Gaze across Nxai Pan and all you see is a salty mirage. Travel around in dry season and mostly there is nothing.
In one place you find a cluster of baobab trees. They are named Baines’ Baobabs, after Thomas Baines who claimed to discover them (of course, the San people knew about them long before any colonialist).
Yet in the rainy season everything changes in Nxai Pan.
Wildlife in Nxai Pan National Park
Other than a few meerkats and the odd elephant getting lost on route to the Okavango Delta, Nxai Pan is devoid of life from June to November. Silence and solitude make it a beautiful place to be, but animal sightings are nearly non-existent.
Then the rains come and everything changes. Ephemeral waterholes appear. Nutritious grass sprouts out of the salt. Wildlife arrives. Giraffe and elephant emerge from the desert mirage. Springbok, kudu, wildebeest and impala all migrate for seasonal food and water.
But most impressive of all are the zebra.
The Zebra Migration
The grass is so rich and nutritious it attracts zebra and wildebeest from 500 kilometres away. Over 30,000 march to the Nxai Pan, a blur of black and white stripes that also attracts predators.
Wild dogs and hyena cross the open pan to reach their prey. They can thrive in Nxai Pan as the area isn’t home to resident lions. Leopards supposedly live here but spotting one is almost like folklore.
You would think that 30,000 animals are easy to spot. However, this entire zebra migration went completely unnoticed until 2012.
These zebra spend the dry season (June to November) around the Okavango Delta and Chobe River.
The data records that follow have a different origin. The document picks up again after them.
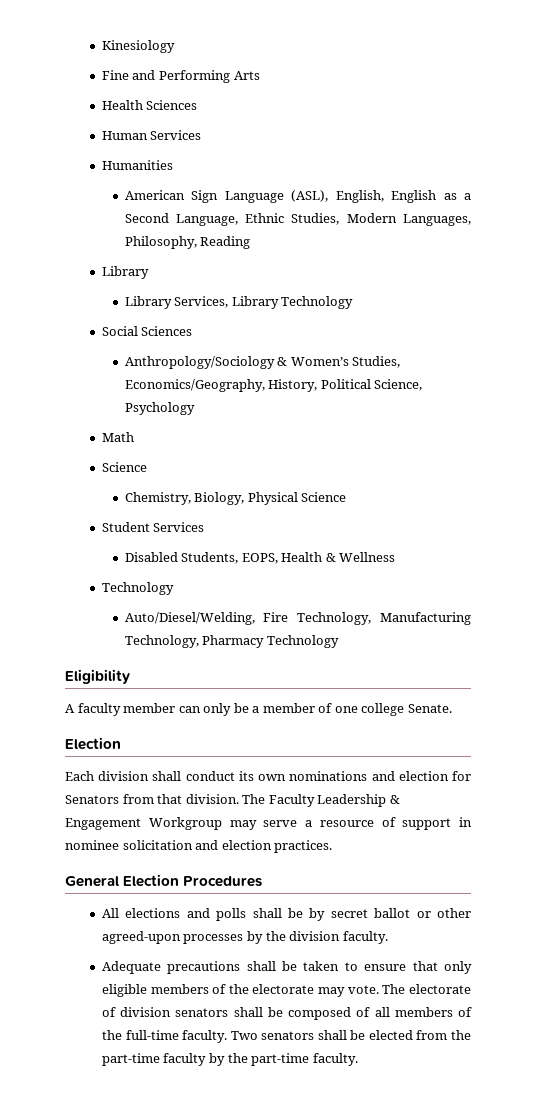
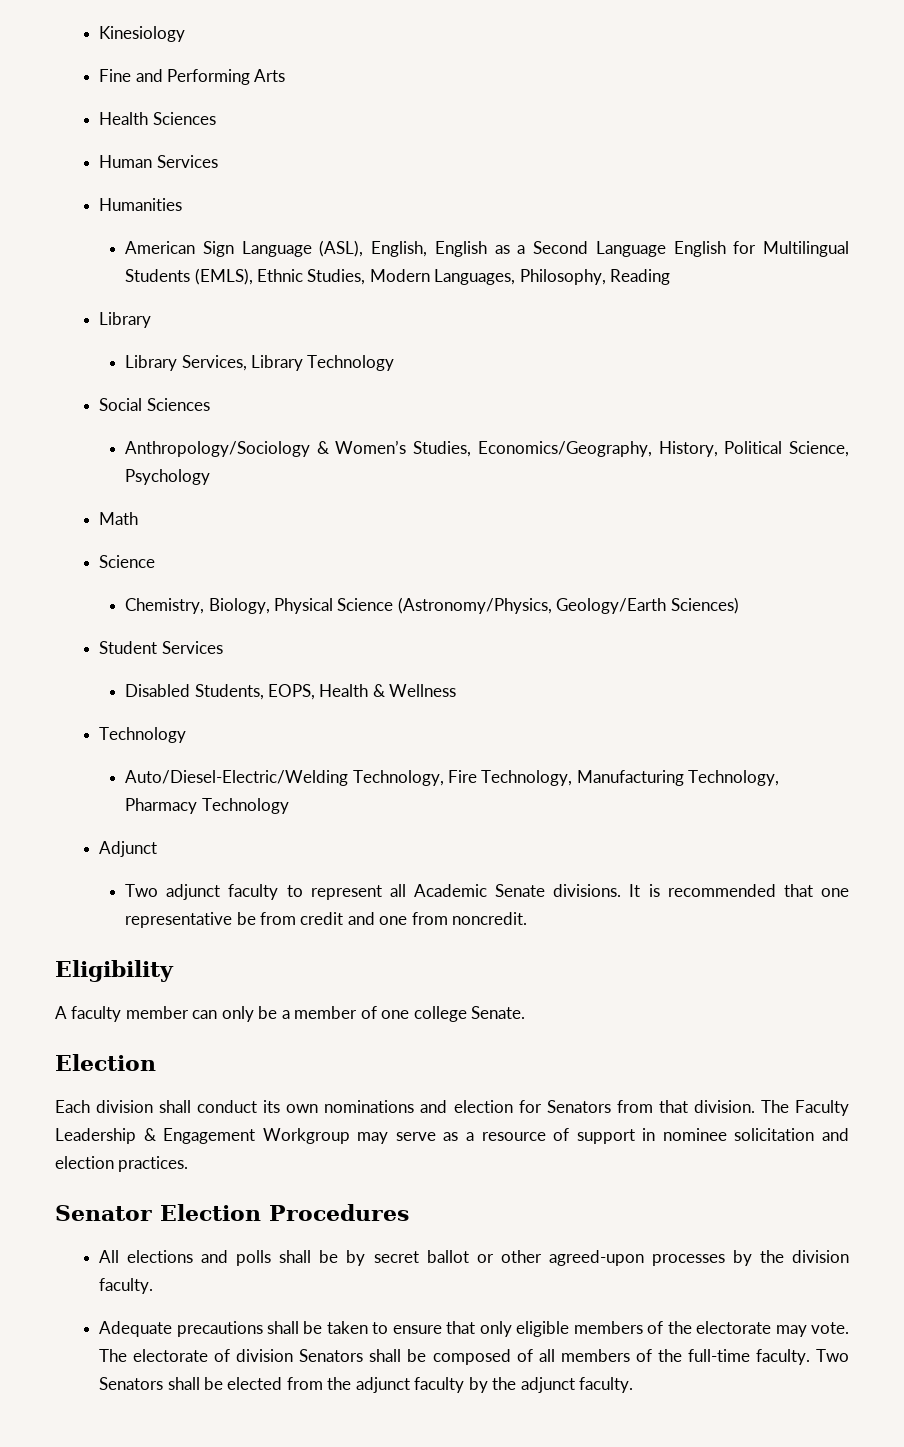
- American Sign Language (ASL), English, English as a Second Language, Ethnic Studies, Modern Languages, Philosophy, Reading
+ American Sign Language (ASL), English, English as a Second Language English for Multilingual Students (EMLS), Ethnic Studies, Modern Languages, Philosophy, Reading
- Chemistry, Biology, Physical Science
+ Chemistry, Biology, Physical Science (Astronomy/Physics, Geology/Earth Sciences)
- Auto/Diesel/Welding, Fire Technology, Manufacturing Technology, Pharmacy Technology
+ Auto/Diesel-Electric/Welding Technology, Fire Technology, Manufacturing Technology, Pharmacy Technology
+ Adjunct
+ Two adjunct faculty to represent all Academic Senate divisions. It is recommended that one representative be from credit and one from noncredit.
- The Faculty Leadership & Engagement Workgroup may serve a resource of support in nominee solicitation and election practices.
+ The Faculty Leadership & Engagement Workgroup may serve as a resource of support in nominee solicitation and election practices.
- General Election Procedures
+ Senator Election Procedures
- The electorate of division senators shall be composed of all members of the full-time faculty.
+ The electorate of division Senators shall be composed of all members of the full-time faculty.
- Two senators shall be elected from the part-time faculty by the part-time faculty.
+ Two Senators shall be elected from the adjunct faculty by the adjunct faculty.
When the rains start they move south in two distinct groups (one from the Okavango and the other from Chobe).
Marching across virgin territory that is mostly inaccessible to people, the zebra cut a direct line south to Nxai Pan. They spend January to March grazing and drinking, before heading back to their dry season pastures.
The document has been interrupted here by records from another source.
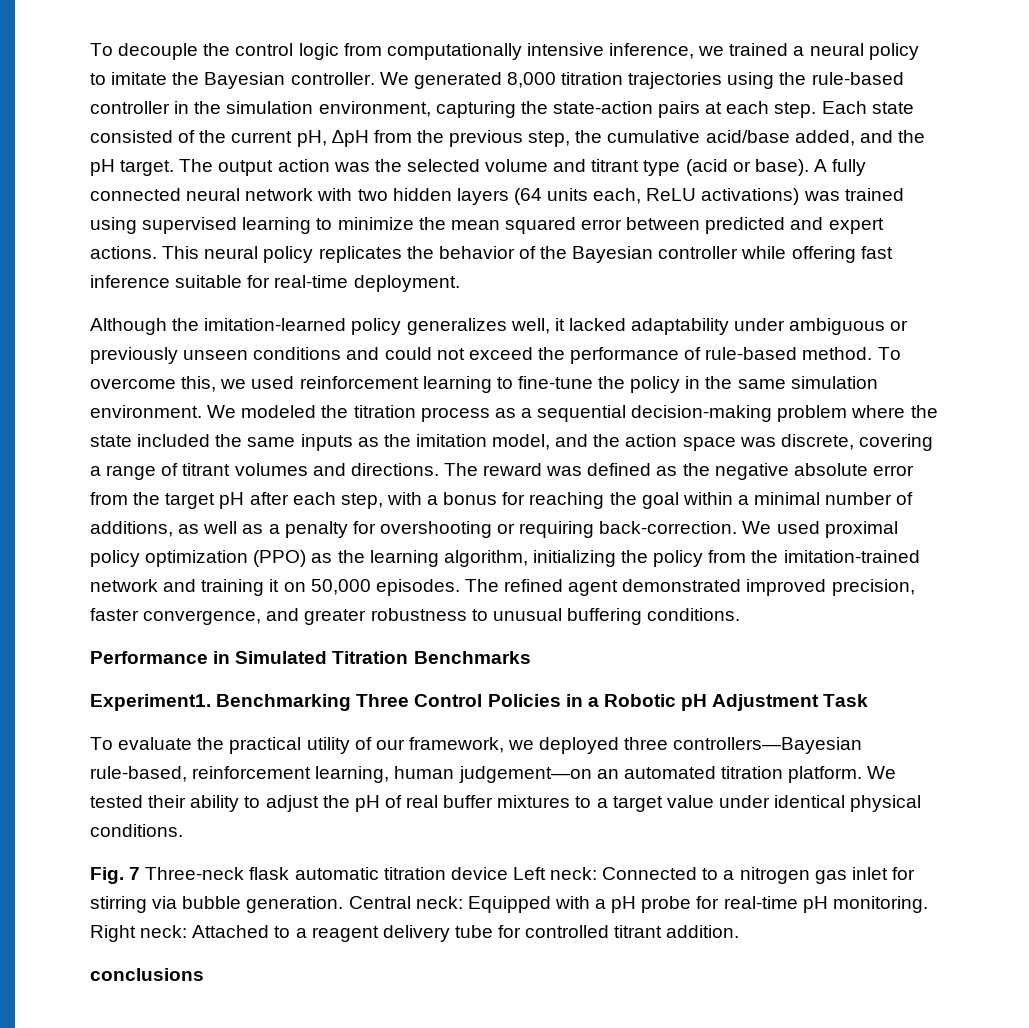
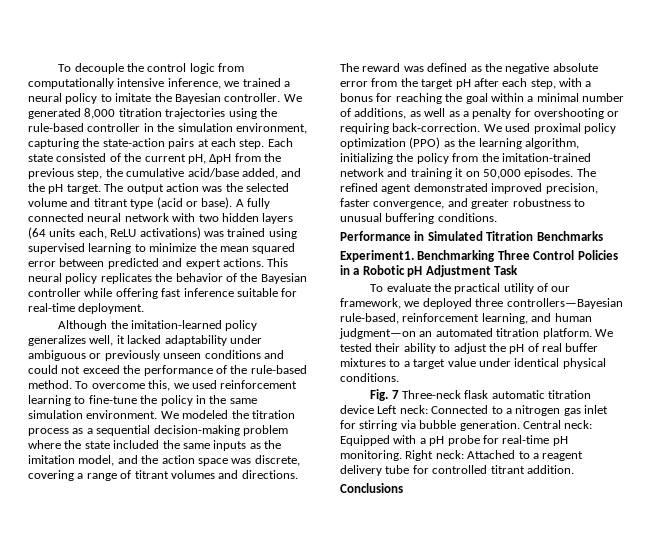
- Although the imitation-learned policy generalizes well, it lacked adaptability under ambiguous or previously unseen conditions and could not exceed the performance of rule-based method.
+ Although the imitation-learned policy generalizes well, it lacked adaptability under ambiguous or previously unseen conditions and could not exceed the performance of the rule-based method.
- To evaluate the practical utility of our framework, we deployed three controllers—Bayesian rule-based, reinforcement learning, human judgement—on an automated titration platform.
+ To evaluate the practical utility of our framework, we deployed three controllers—Bayesian rule-based, reinforcement learning, and human judgment—on an automated titration platform.
- conclusions
+ Conclusions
Here’s what is really amazing. During the 1950s and 1960s Botswana erected veterinary fences to prevent the spread of foot-and-mouth disease among domestic cattle (you can thank the EU for that initiative). Even if a zebra migration existed before, these fences will have blocked it.
The fences were removed in 2004. By 2012 there were 30,000 zebra migrating to Nxai Pan. None of the zebra could possibly have been alive in the 1960s (their average lifespan is 12 years), so how did the zebra know where to go?
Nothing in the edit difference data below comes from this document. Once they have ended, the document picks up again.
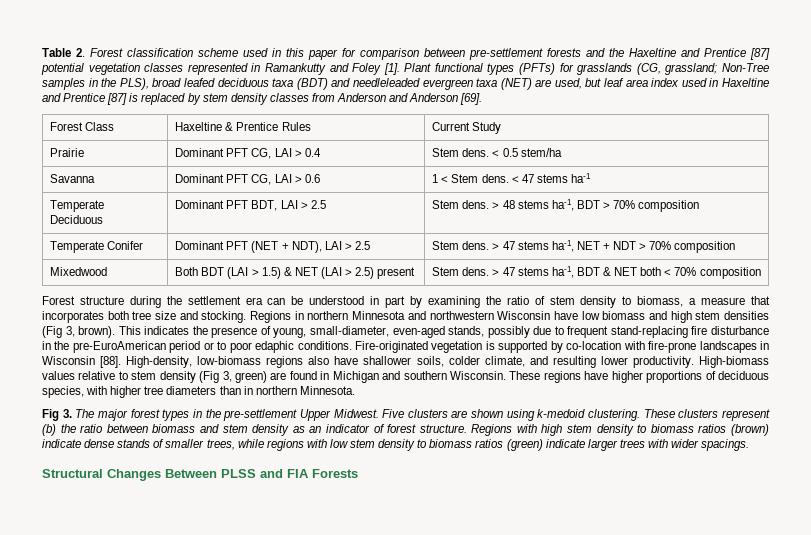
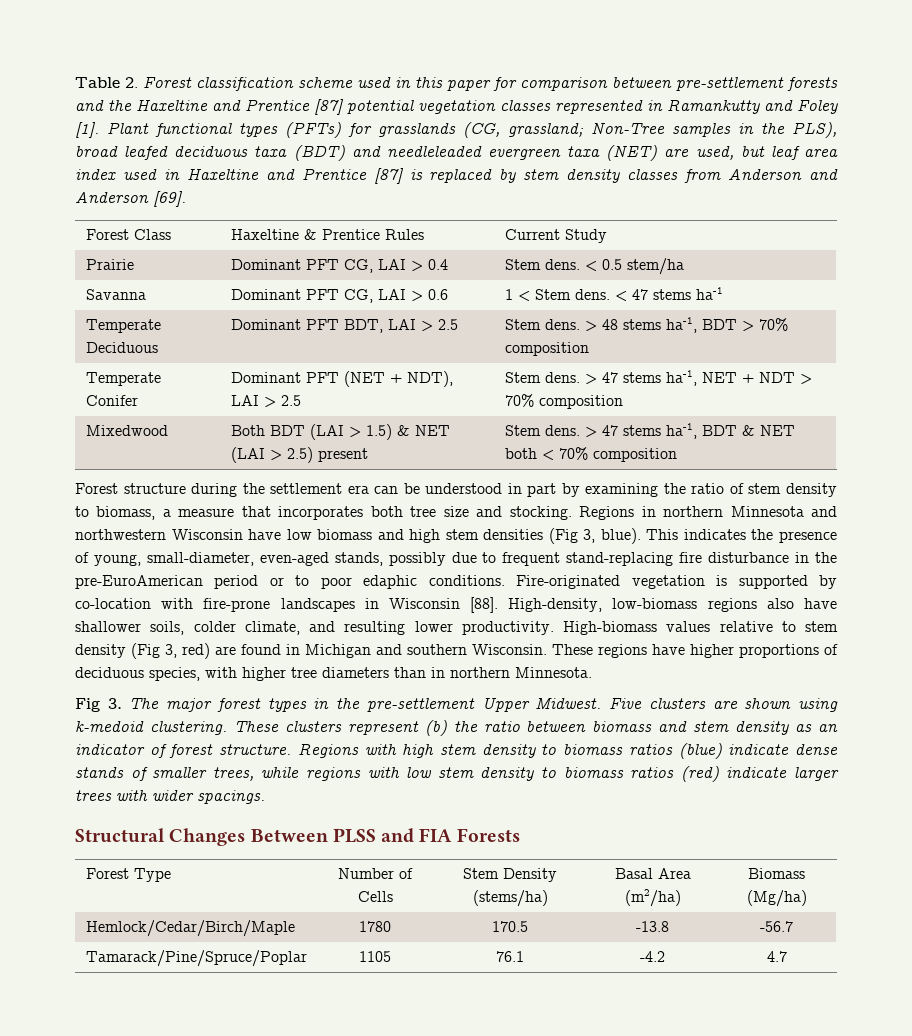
- Regions in northern Minnesota and northwestern Wisconsin have low biomass and high stem densities (Fig 3, brown).
+ Regions in northern Minnesota and northwestern Wisconsin have low biomass and high stem densities (Fig 3, blue).
- High-biomass values relative to stem density (Fig 3, green) are found in Michigan and southern Wisconsin.
+ High-biomass values relative to stem density (Fig 3, red) are found in Michigan and southern Wisconsin.
- Regions with high stem density to biomass ratios (brown) indicate dense stands of smaller trees, while regions with low stem density to biomass ratios (green) indicate larger trees with wider spacings.
+ Regions with high stem density to biomass ratios (blue) indicate dense stands of smaller trees, while regions with low stem density to biomass ratios (red) indicate larger trees with wider spacings.
+ Forest Type | Number of Cells | Stem Density (stems/ha) | Basal Area (m2/ha) | Biomass (Mg/ha)
+ Hemlock/Cedar/Birch/Maple | 1780 | 170.5 | -13.8 | -56.7
+ Tamarack/Pine/Spruce/Poplar | 1105 | 76.1 | -4.2 | 4.7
Taking a Safari in Nxai Pan
Visit Nxai Pan in dry season and you can take a quad bike journey across the salt flat, visit Baines’ Baobabs, roll out a camp bed, and sleep beneath the stars.
For the zebra migration you need to safari from January to March. Rain washes away some of the trails and it is very difficult to get around. Staff at the park gate will be able to provide up-to-date information when you arrive.
A handful of wilderness camps provide tours and accommodation. The wilder and more adventurous option is a self-drive safari. Wilderness campsites provide stunning accommodation on the pans if you have a four-wheel drive vehicle with a popup tent.
Note that there are very strict rules on where you can drive. This is to protect the fragile salt flat and means you must stick to a set safari route, even in your own vehicle.
Expect to be out in the wild, watching one of the world’s greatest natural spectacles, with absolutely nobody else around.